Mr. Hinckley's visits

December 19, 2003

A TERRIBLE THING happened on March 30, 1981, outside a Washington hotel. A young man walked up to President Ronald Reagan and shot him and three others. The assailant was mentally ill. He had a delusion that his actions might impress a famous actress. A jury found him not guilty by reason of insanity.

U.S. District Court Judge Paul L. Friedman has ruled that John W. Hinckley Jr. is now well enough to be allowed to make six day-trips to see his parents without being accompanied by medical personnel. If he does well, he'll be granted two additional overnight visits.

This does not represent a release from St. Elizabeths Hospital, where he has been a patient for more than two decades. Over the last four years, he's been allowed on hundreds of outings to local malls, restaurants, bowling alleys and elsewhere, but always accompanied. Now, it's possible for him to see his parents without a hospital chaperone. That's all that has changed.
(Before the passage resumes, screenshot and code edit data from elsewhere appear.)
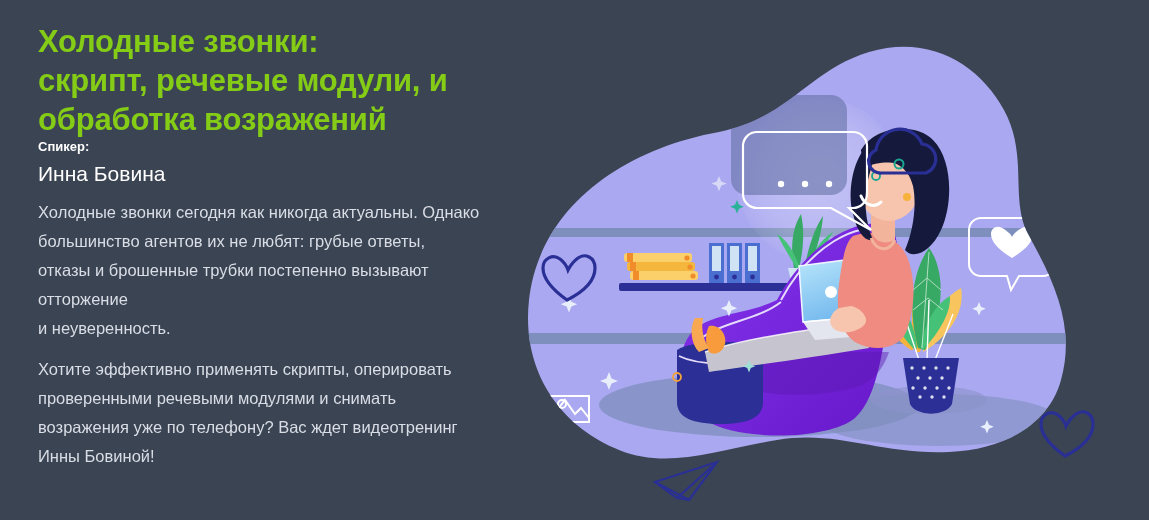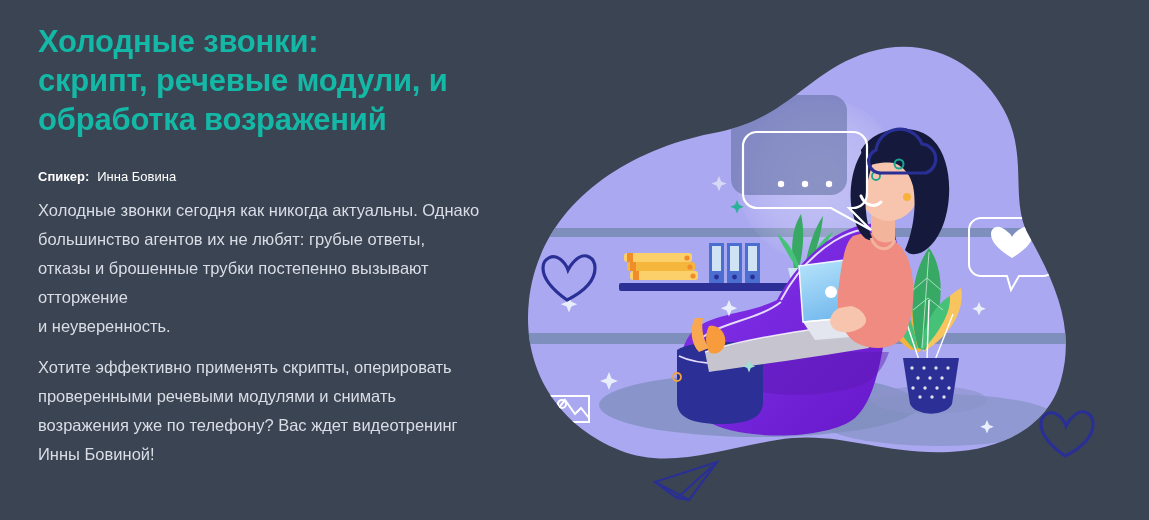"Холодные звонки:" .hero-title { color: #14b8a6 -> #84cc16 }
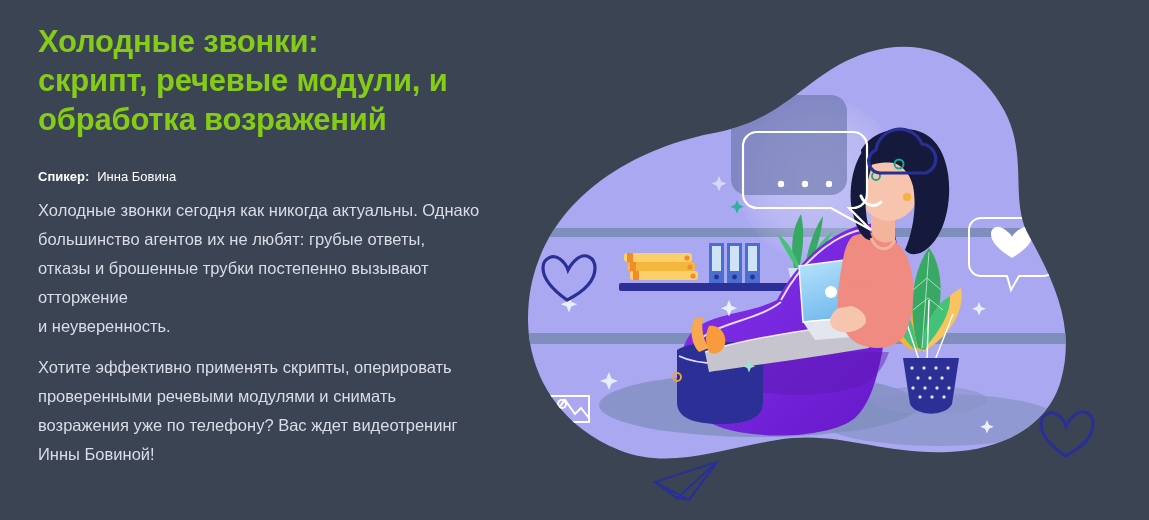"Спикер:" .speaker-row { flex-direction: none -> column; margin-top: 30px -> none }
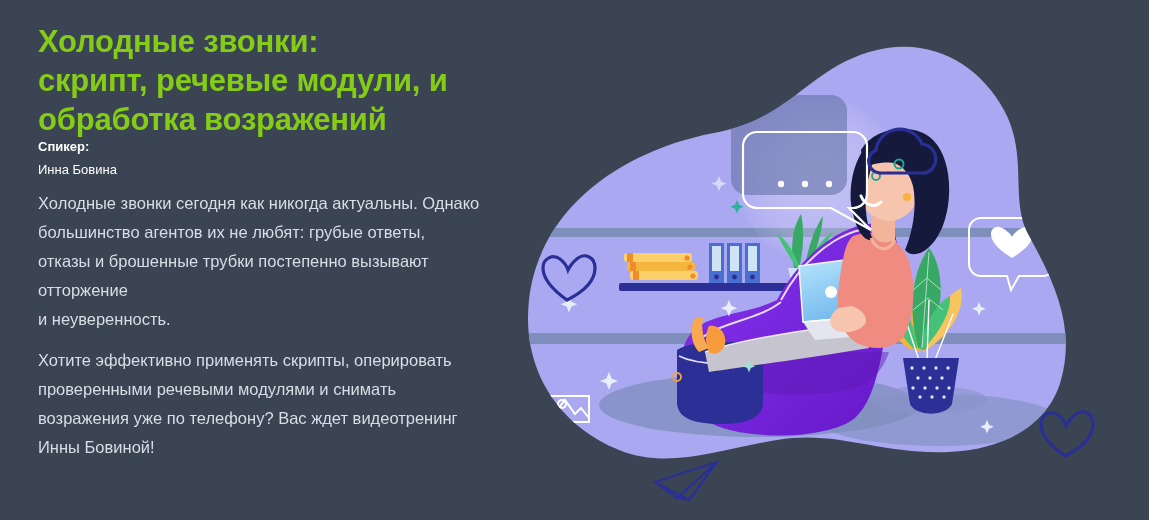"Инна Бовина" .speaker-name { font-size: 13px -> 21px }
Even giving this modest opportunity to the 48-year-old Mr. Hinckley required weeks of legal wrangling and a 50-page opinion from Judge Friedman. It drew protests from the victims' families and Reagan supporters, and required hundreds of pages of legal arguments and expert testimony from a half-dozen witnesses. Yet, at its heart, this was a medical decision. Only one question needed to be answered: Would letting Mr. Hinckley go on an unchaperoned trip represent a danger? Judge Friedman says the evidence "weighs heavily" that it would not.

Relatively few people are ever found not guilty by reason of insanity. Just being sick or delusional is not enough. A defendant must prove that because of a mental impairment, he was unable to control his actions or appreciate their wrongfulness. A Virginia jury decided sniper Lee Boyd Malvo didn't meet the standard, convicting him on all counts yesterday afternoon, despite his lawyers' claim that he'd been brainwashed. On June 21, 1982, a different jury found Mr. Hinckley fit the criteria.

Doctors at St. Elizabeths believe Mr. Hinckley has gotten better since then. They asked the court to allow him these visits with his parents. At some point, if he is judged well enough by his psychiatrists, he will deserve to be released.

Has Mr. Hinckley been treated fairly? There are many societies where an assassination attempt would mean a quick execution. But we are a more compassionate people. We recognize that severe mental illness is different. And we also realize that sick people can get better. Should Mr. Hinckley be held to a higher standard because he shot a president? The law says no. Not guilty means not guilty. It would be wrong for the government to attempt to punish Mr. Hinckley by holding him longer than is needed to ensure public safety.

It is said that the greatness of a nation should be measured by how it treats its least powerful people. Surely, Mr. Hinckley is our yardstick for compassion.